6. The method for remote control and safety verification of new energy equipment according to claim 1, characterized in that, Based on the equipment health feature vector and resource satisfaction, the deviation verification process is performed, including: generating a historical deviation sequence based on the deviation sequence of the equipment health feature vector and resource parameter vector; Adaptive threshold processing is performed based on historical deviation sequences to generate adaptive threshold factors. The adaptive threshold factor, predicted health degradation, and resource satisfaction are comprehensively verified to obtain the pre-verification pass instruction.

7. The method for remote control and safety verification of new energy equipment according to claim 1, characterized in that, Steady-state deviation correction accuracy processing is performed on the instantaneous deviation vector and the measured response delay, including: obtaining the steady-state prediction deviation by processing the instantaneous deviation vector through steady-state deviation trend; Compensation and correction are performed based on steady-state prediction deviation and measured response time delay to obtain the compensation and correction amount; The compensation correction amount and the pre-verification are subjected to secondary correction and accuracy processing through instructions to obtain the execution feedback result.

8. The method for remote control and safety verification of new energy equipment according to claim 1, characterized in that, Based on the execution feedback results, multi-source auditing is performed, including: generating a consistency comparison report by comparing the consistency of multi-source results based on the execution feedback results; Based on the consistency comparison report, perform digital non-repudiation signature processing to obtain the signed record; The signed records are subjected to blockchain auditing to obtain audit logs.

9. The method for remote control and safety verification of new energy equipment according to claim 1, characterized in that, The original control command includes the target device identifier, operation type, operation parameters, source priority level, and request timestamp.
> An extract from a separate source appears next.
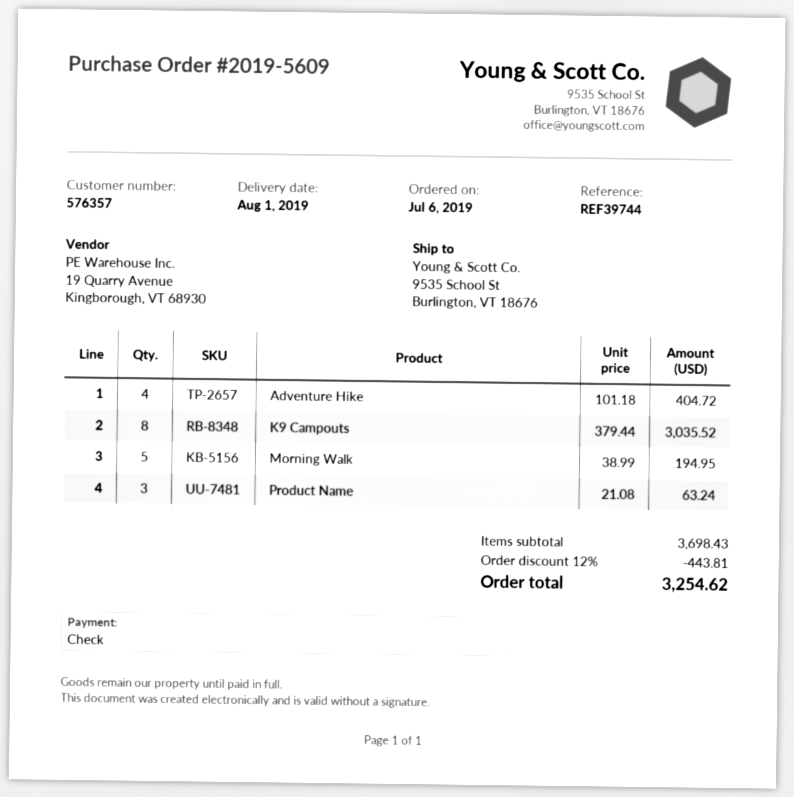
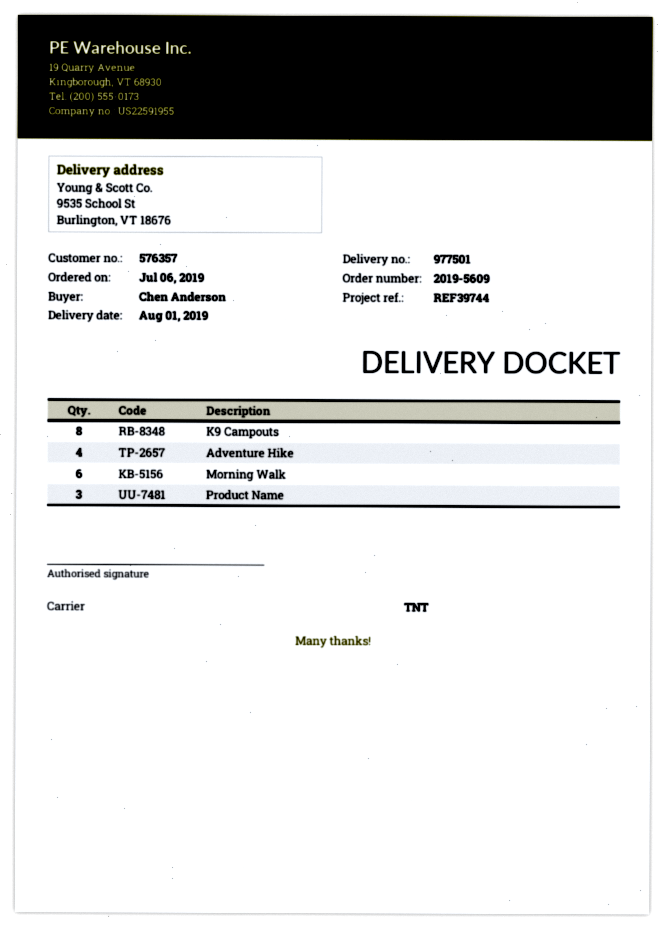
Morning Walk: 5 -> 6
10. A system applied to the remote control and safety verification method for new energy equipment according to any one of claims 1-9, characterized in that, The system includes: The parsing module is used to collect the original control commands of the target device, and to obtain the parsed control commands by parsing, verifying and initially screening the permissions based on the original control commands. The priority arbitration module is used to process multi-source queue candidates based on parsed control instructions to obtain candidate arbitration instructions, and to perform conflict detection arbitration processing based on the candidate arbitration instructions to obtain priority arbitration instructions. The pre-verification module is used to perform health satisfaction analysis on the instructions after priority arbitration, obtain the equipment health feature vector and resource satisfaction, and obtain the pre-verification pass instruction based on the equipment health feature vector and resource satisfaction through the verification deviation verification process. The execution feedback module is used to perform high-precision delay processing based on the pre-verification through instructions to obtain the instantaneous deviation vector and the measured response delay. The instantaneous deviation vector and the measured response delay are then processed for steady-state deviation correction accuracy to obtain the execution feedback result. The audit module is used to obtain audit logs through multi-source audit processing based on the execution feedback results.